• **Exercise**: The answer should be the records below, word for word, with every image left out.

• **Source material**:
•••

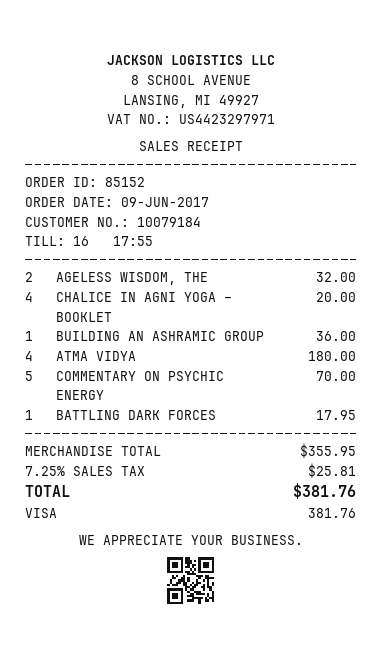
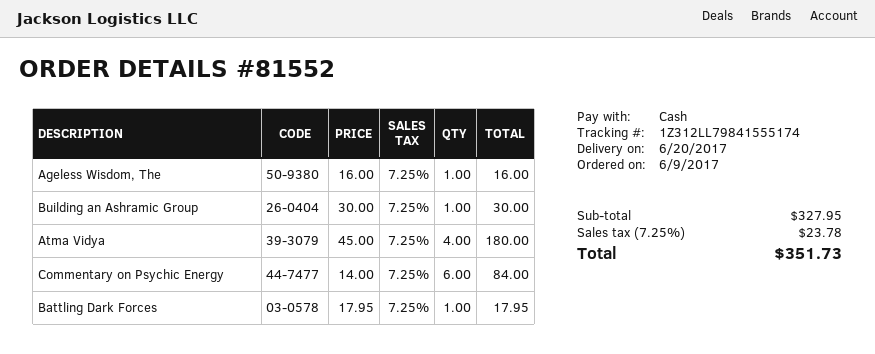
order number: 85152 -> 81552
payment method: Visa -> cash
AGELESS WISDOM, THE: 2 for 32.00 -> 1 for 16.00
CHALICE IN AGNI YOGA – BOOKLET: 4 for 20.00 -> none
BUILDING AN ASHRAMIC GROUP: 1 for 36.00 -> 1 for 30.00
COMMENTARY ON PSYCHIC ENERGY: 5 for 70.00 -> 6 for 84.00
subtotal: 355.95 -> 327.95
tax: 7.25% = 25.81 -> 7.25% = 23.78
total: 381.76 -> 351.73

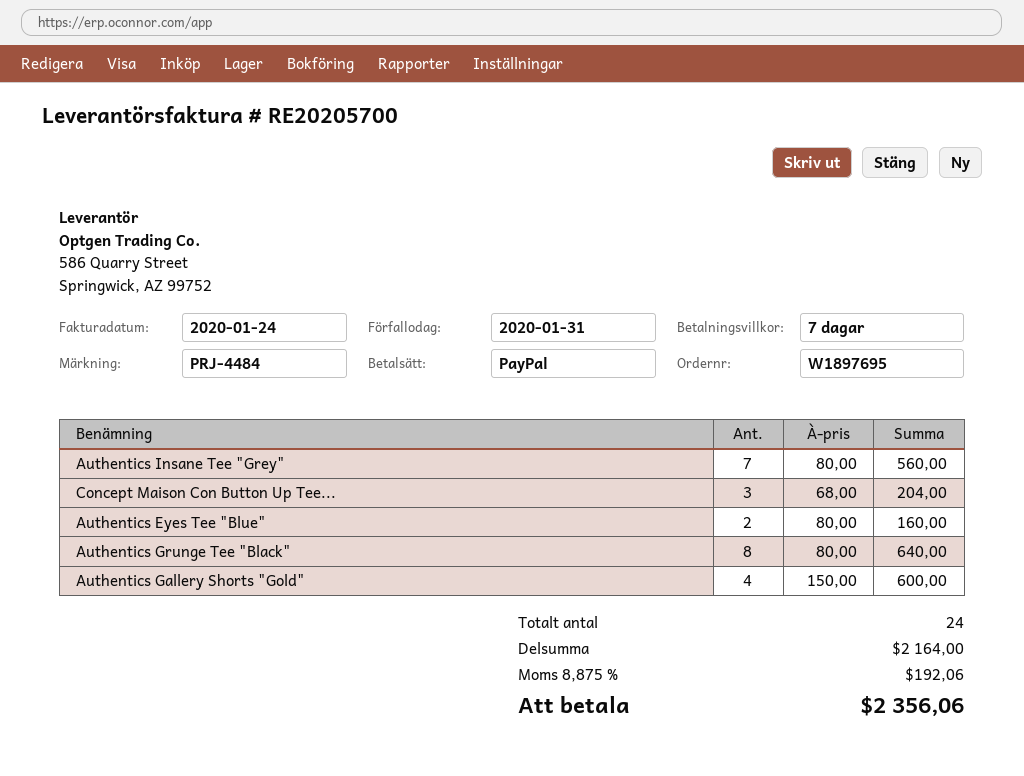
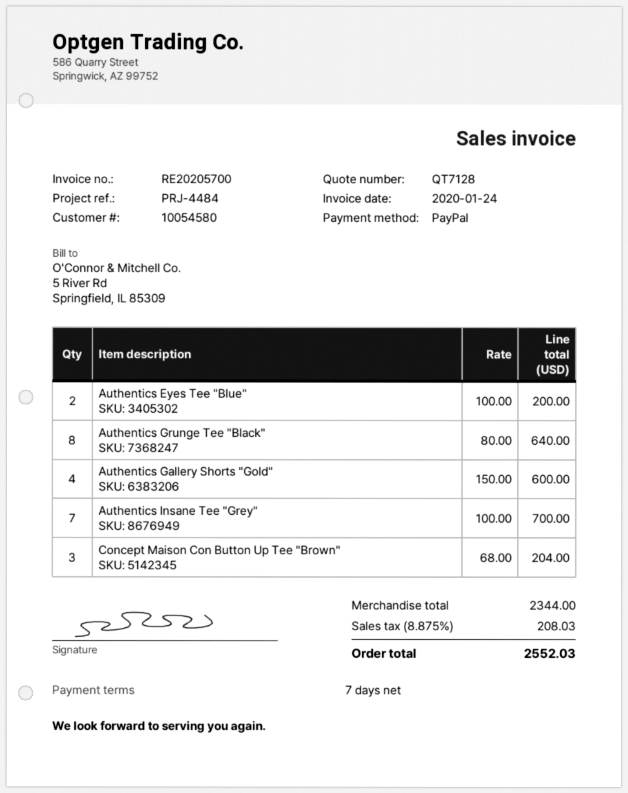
Authentics Insane Tee "Grey": 7 x 80.00 = 560.00 -> 7 x 100.00 = 700.00
Authentics Eyes Tee "Blue": 2 x 80.00 = 160.00 -> 2 x 100.00 = 200.00
subtotal: 2164.00 -> 2344.00
tax: 8.875% = 192.06 -> 8.875% = 208.03
total: 2356.06 -> 2552.03

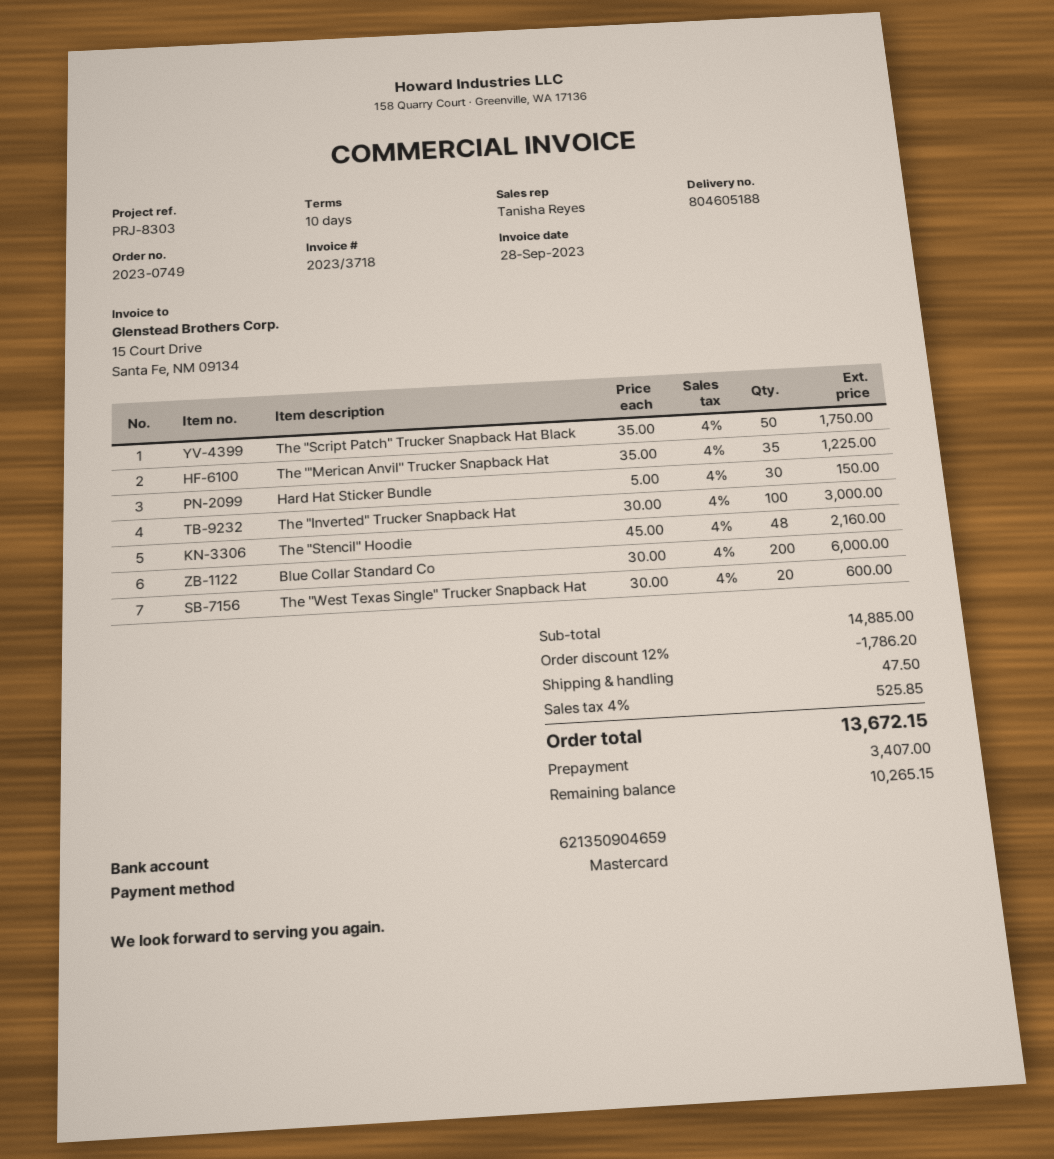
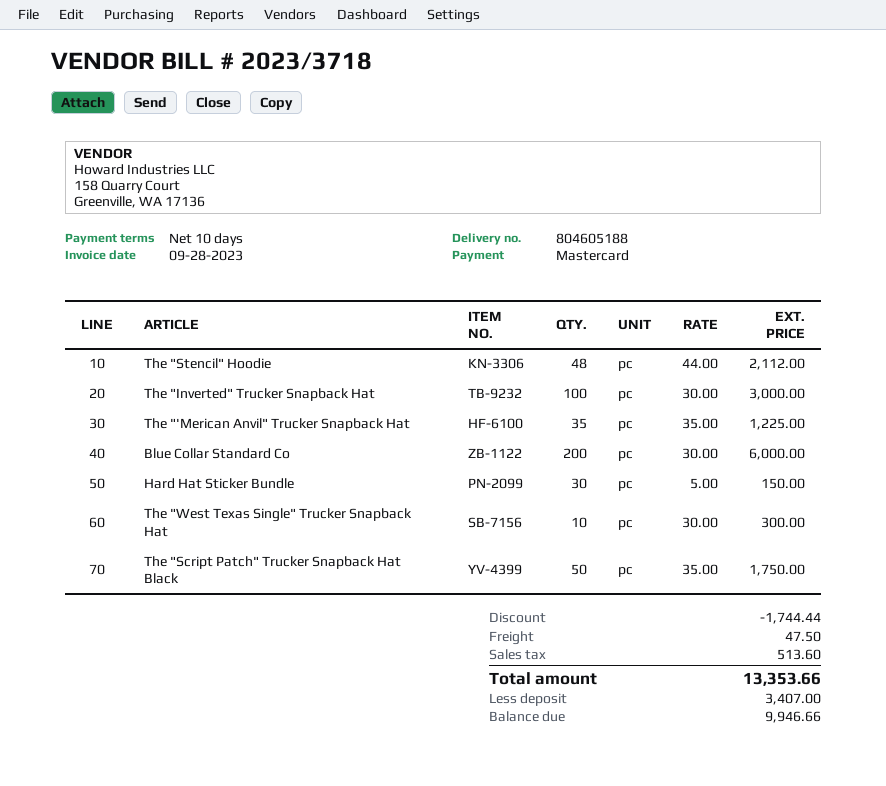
The "Stencil" Hoodie: 48 x 45.00 = 2160.00 -> 48 x 44.00 = 2112.00
The "West Texas Single" Trucker Snapback Hat: 20 x 30.00 = 600.00 -> 10 x 30.00 = 300.00
discount: 1786.20 -> 1744.44
tax: 525.85 -> 513.60
total: 13672.15 -> 13353.66
balance: 10265.15 -> 9946.66

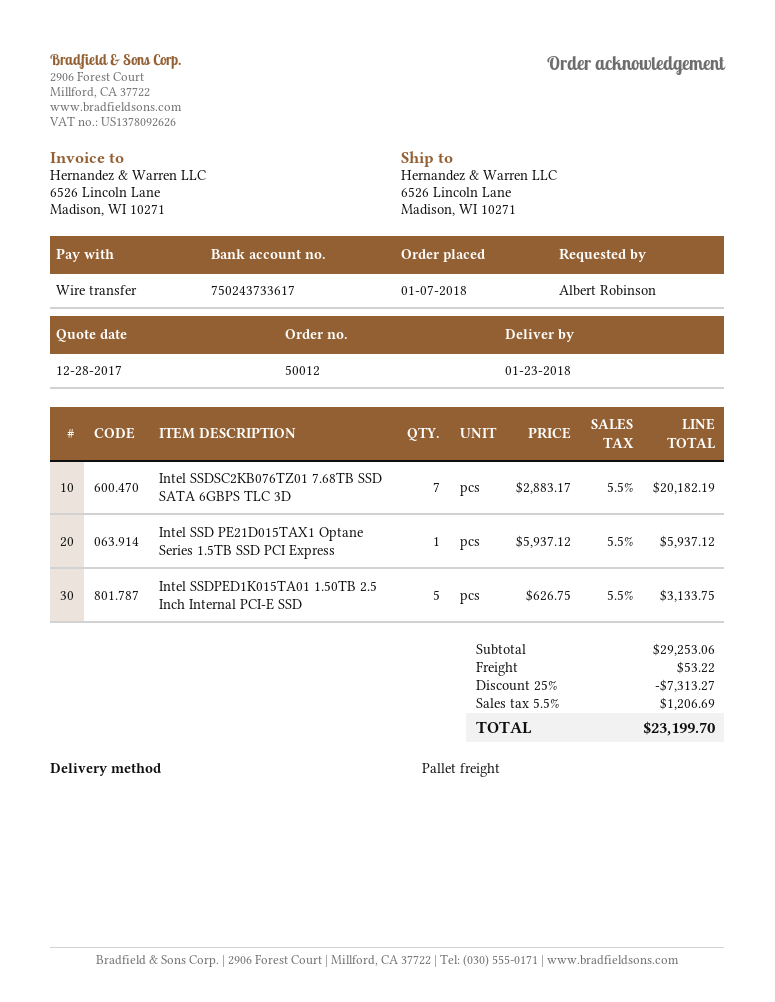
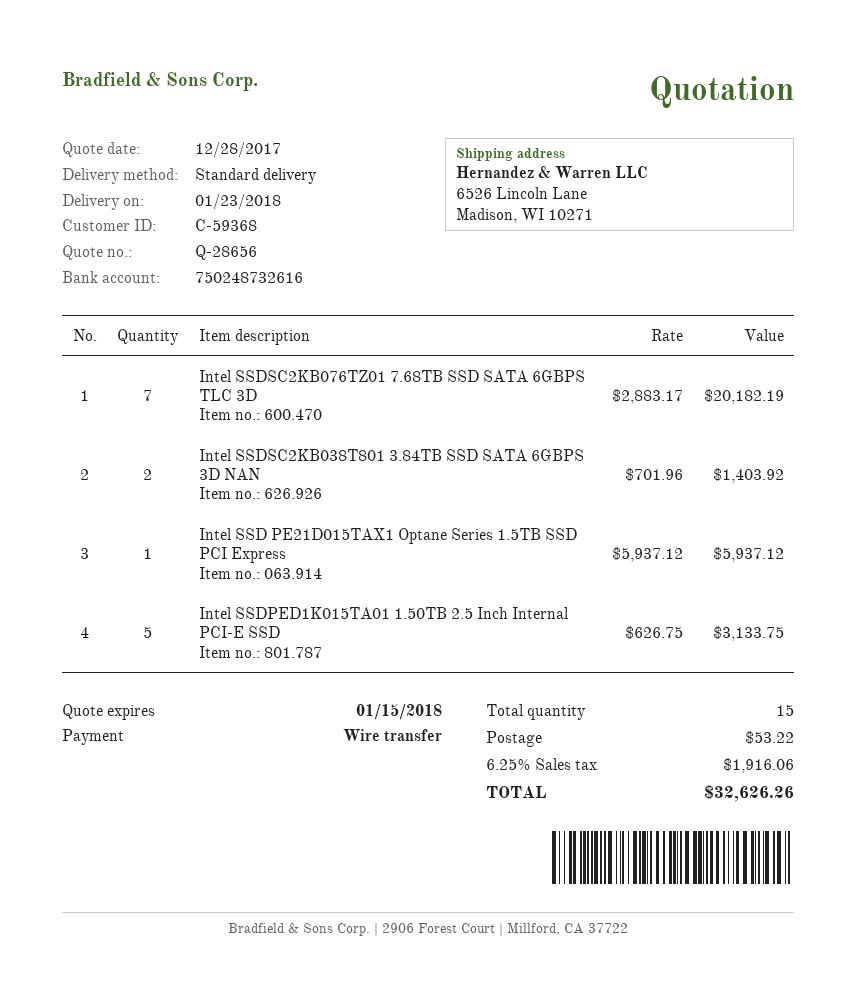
bank account: 750243733617 -> 750248732616
shipping method: pallet freight -> standard
Intel SSDSC2KB038T801 3.84TB SSD SATA 6GBPS 3D NAN: none -> 2 x 701.96 = 1403.92
discount: 25% = 7313.27 -> none
tax: 5.5% = 1206.69 -> 6.25% = 1916.06
total: 23199.70 -> 32626.26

•••

• **Worked solution**:
order number: 85152 -> 81552
payment method: Visa -> cash
AGELESS WISDOM, THE: 2 for 32.00 -> 1 for 16.00
CHALICE IN AGNI YOGA – BOOKLET: 4 for 20.00 -> none
BUILDING AN ASHRAMIC GROUP: 1 for 36.00 -> 1 for 30.00
COMMENTARY ON PSYCHIC ENERGY: 5 for 70.00 -> 6 for 84.00
subtotal: 355.95 -> 327.95
tax: 7.25% = 25.81 -> 7.25% = 23.78
total: 381.76 -> 351.73

Authentics Insane Tee "Grey": 7 x 80.00 = 560.00 -> 7 x 100.00 = 700.00
Authentics Eyes Tee "Blue": 2 x 80.00 = 160.00 -> 2 x 100.00 = 200.00
subtotal: 2164.00 -> 2344.00
tax: 8.875% = 192.06 -> 8.875% = 208.03
total: 2356.06 -> 2552.03

The "Stencil" Hoodie: 48 x 45.00 = 2160.00 -> 48 x 44.00 = 2112.00
The "West Texas Single" Trucker Snapback Hat: 20 x 30.00 = 600.00 -> 10 x 30.00 = 300.00
discount: 1786.20 -> 1744.44
tax: 525.85 -> 513.60
total: 13672.15 -> 13353.66
balance: 10265.15 -> 9946.66

bank account: 750243733617 -> 750248732616
shipping method: pallet freight -> standard
Intel SSDSC2KB038T801 3.84TB SSD SATA 6GBPS 3D NAN: none -> 2 x 701.96 = 1403.92
discount: 25% = 7313.27 -> none
tax: 5.5% = 1206.69 -> 6.25% = 1916.06
total: 23199.70 -> 32626.26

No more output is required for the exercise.